Kei takes Tadashi’s left hand in his now, running his fingertips over the smooth gold of the ring. He brings it to his mouth and kisses the ring, and Tadashi’s finger beneath it.
“Tsukki,” Tadashi whispers.
“Yes, fiance?” Kei whispers back. Tadashi giggles and pulls him into an enthusiastic kiss, then another, and another.
⋆⁺₊⋆ ☾⋆⁺₊⋆ Three Months Later ⋆⁺₊⋆ ☾⋆⁺₊⋆
The box sits on a shelf; dark, polished, elegant. It’s a simple box. It could hold anything inside its wooden frame. One might look at it, sandwiched between alphabetized fantasy novels and a mini Apatosaurus fossil replica from the Sendai Museum gift shop, and assume that it might even be empty, just there for decoration.
One could also expect such a well-crafted box to hold something important; it does.

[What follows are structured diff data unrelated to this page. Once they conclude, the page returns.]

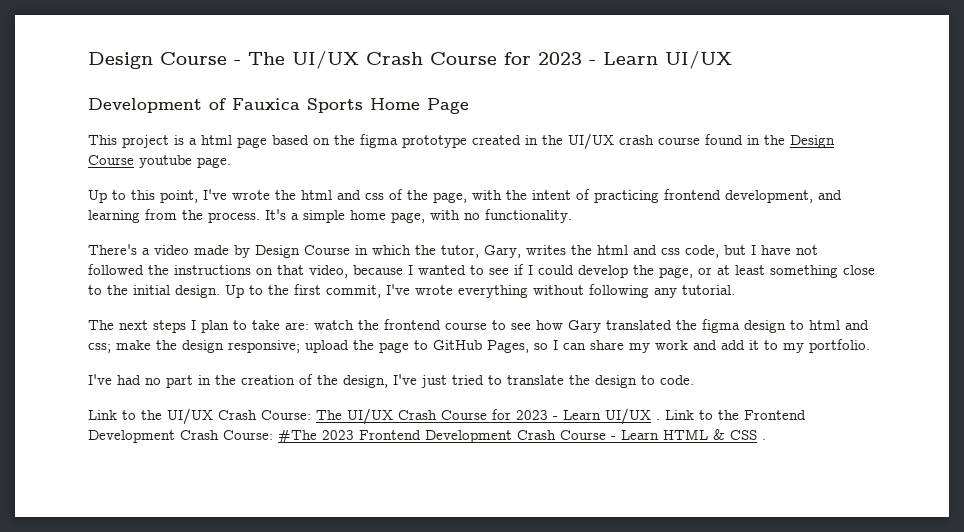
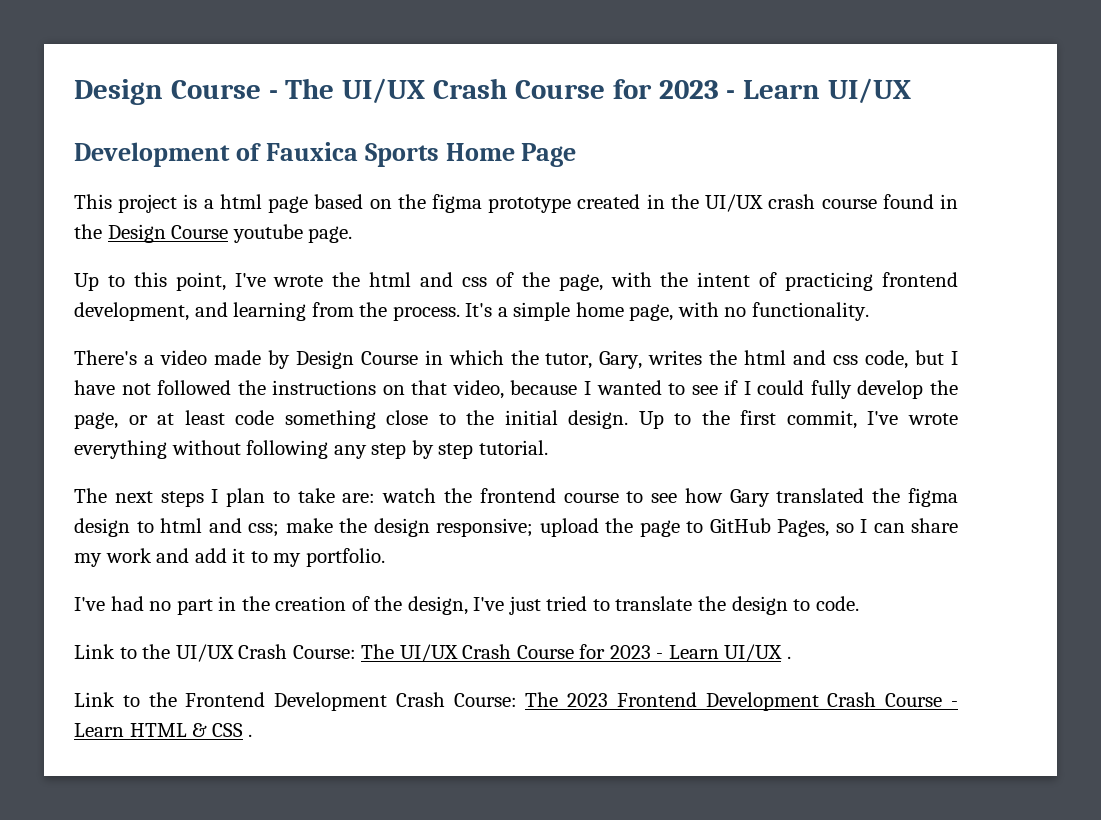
- There's a video made by Design Course in which the tutor, Gary, writes the html and css code, but I have not followed the instructions on that video, because I wanted to see if I could develop the page, or at least something close to the initial design.
+ There's a video made by Design Course in which the tutor, Gary, writes the html and css code, but I have not followed the instructions on that video, because I wanted to see if I could fully develop the page, or at least code something close to the initial design.
- Up to the first commit, I've wrote everything without following any tutorial.
+ Up to the first commit, I've wrote everything without following any step by step tutorial.
- Link to the UI/UX Crash Course: The UI/UX Crash Course for 2023 - Learn UI/UX . Link to the Frontend Development Crash Course: #The 2023 Frontend Development Crash Course - Learn HTML & CSS .
+ Link to the UI/UX Crash Course: The UI/UX Crash Course for 2023 - Learn UI/UX .
+ Link to the Frontend Development Crash Course: The 2023 Frontend Development Crash Course - Learn HTML & CSS .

Twelve pieces of shiny photo paper sit inside the box, stacked neatly together. They used to have a different home, one made of flimsy cardboard, shoved under the bed like a secret, but not anymore.
On the wall above, two of the photos are set apart from those in the box. They lay side by side in a dark wood frame. On the left, two teenage boys sit close together. They are the best of friends, still learning what it might mean to fall in love, to become something more. On the right, two young men tangle together. They know how it feels to be in love, to become each other’s everything.
After ten years, Tsukishima Kei found a new home for his favorite pictures—the ones that capture a decade-long love in cheap ink and corny phrases—a home that will keep them safe for the rest of his life.